Asked by Matt

It takes 0.220 s for a dropped object to pass a window that is 1.14 m tall. From what height above the top of the window was the object released?

Answers

Answered by drwls
Let d be the distance from the drop point to the top of the window.
The time to reach the top is
t = sqrt(2d/g)
The time to reach the bottom is
t' = t + 0.220 = sqrt[2(d+1.14)/g]
= sqrt(2d/g) + 0.22

It's rather messy, but there you have one equation in the single unknown, d.
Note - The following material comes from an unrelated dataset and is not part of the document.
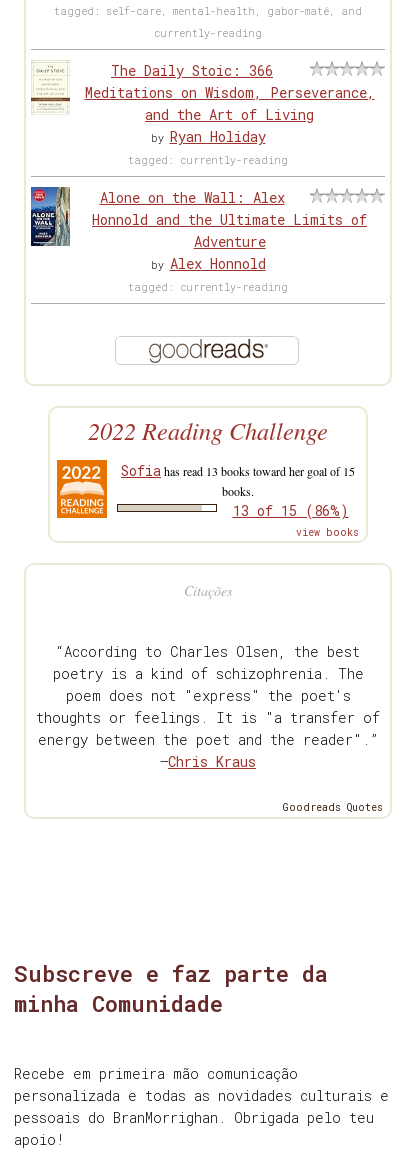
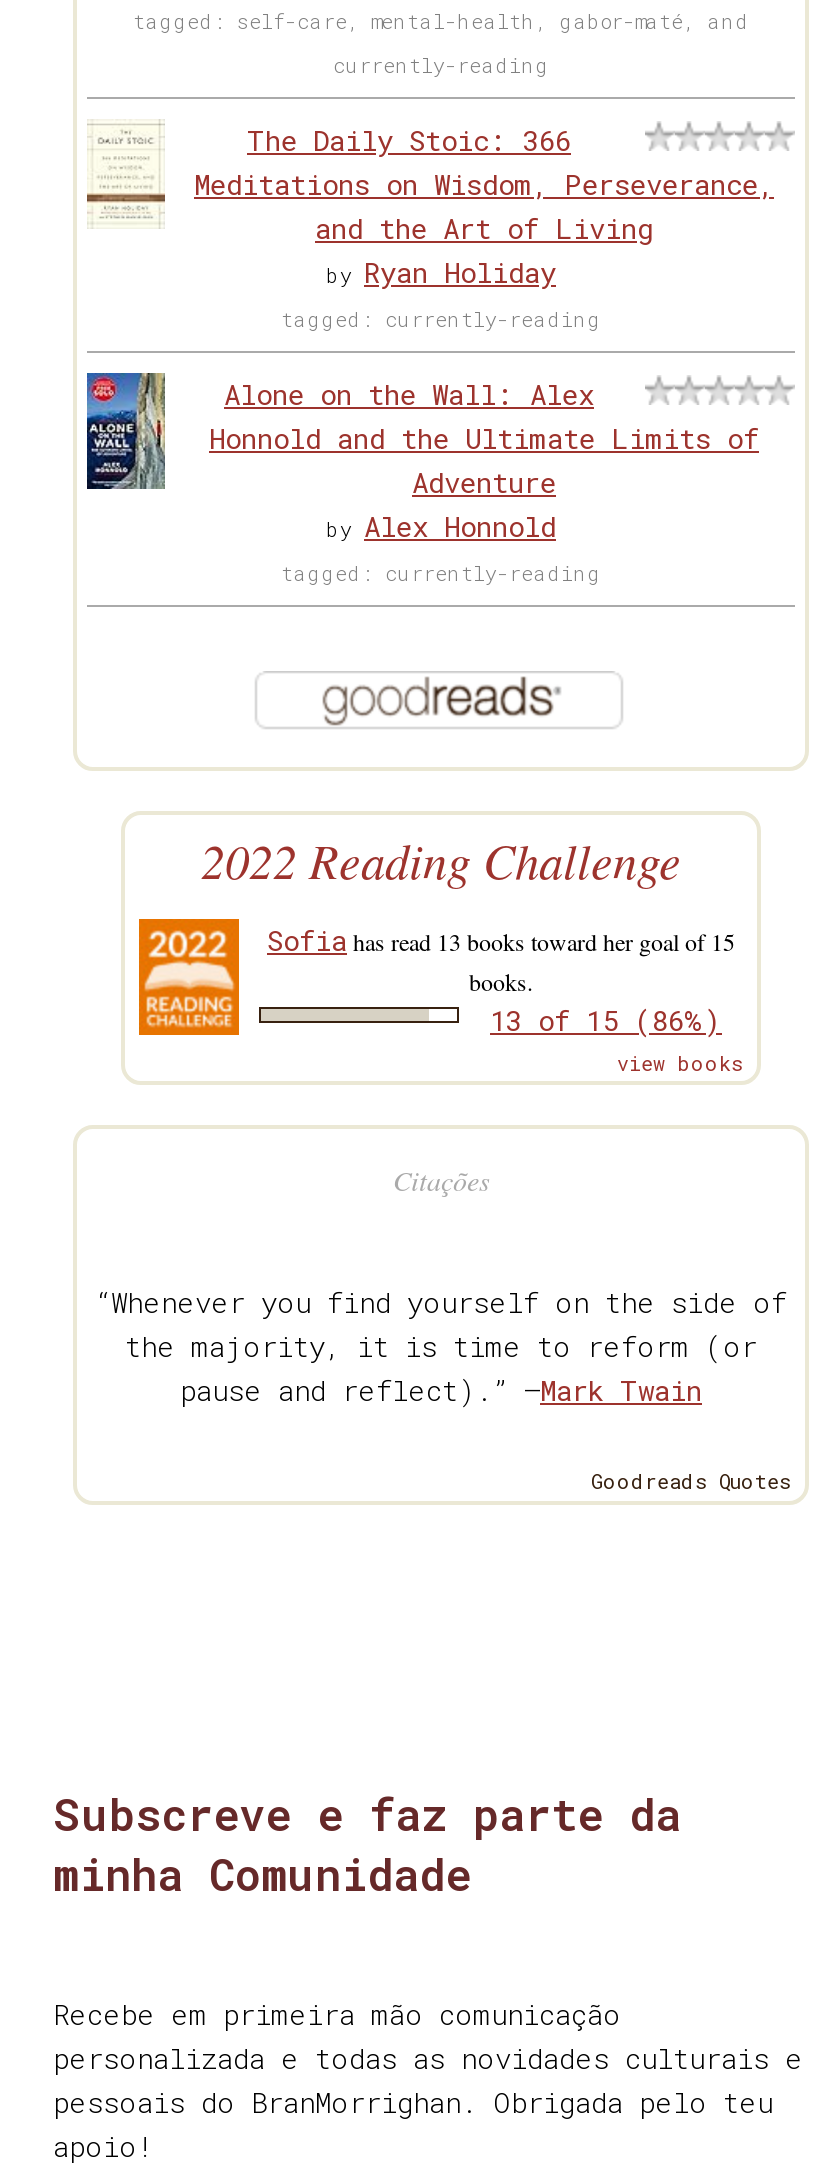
[36,642,380,771] “According to Charles Olsen, the best | poetry is a kind of schizophrenia. The | poem does not "express" the poet's | thoughts or feelings. It is "a transfer of | energy between the poet and the reader".” | —Chris Kraus -> [95,1283,787,1409] “Whenever you find yourself on the side of | the majority, it is time to reform (or | pause and reflect).” —Mark Twain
Solve for d.
Answered by Sabrina
Let:
d1 = distance from drop to top of window
d2 = distance from drop to bottom of window
t1 = time from ball drop to top of window
t2 = time from ball drop to bottom of window
vi = initial velocity
g = acceleration due to gravity
Knowing the equation (d = vi*t + (a*t^2)/2)
d1 = (g*t1^2)/2
d2 = (g(t1+.22)^2)/2
d2 = d1 + 1.14
SO:
(g(t1+.22)^2)/2 = (g*t1^2)/2 + 1.14
Solve for t1.
Use t1 = sqrt(2*d1/g)
Solve for d1 and you will have the distance from the drop to the top of the window.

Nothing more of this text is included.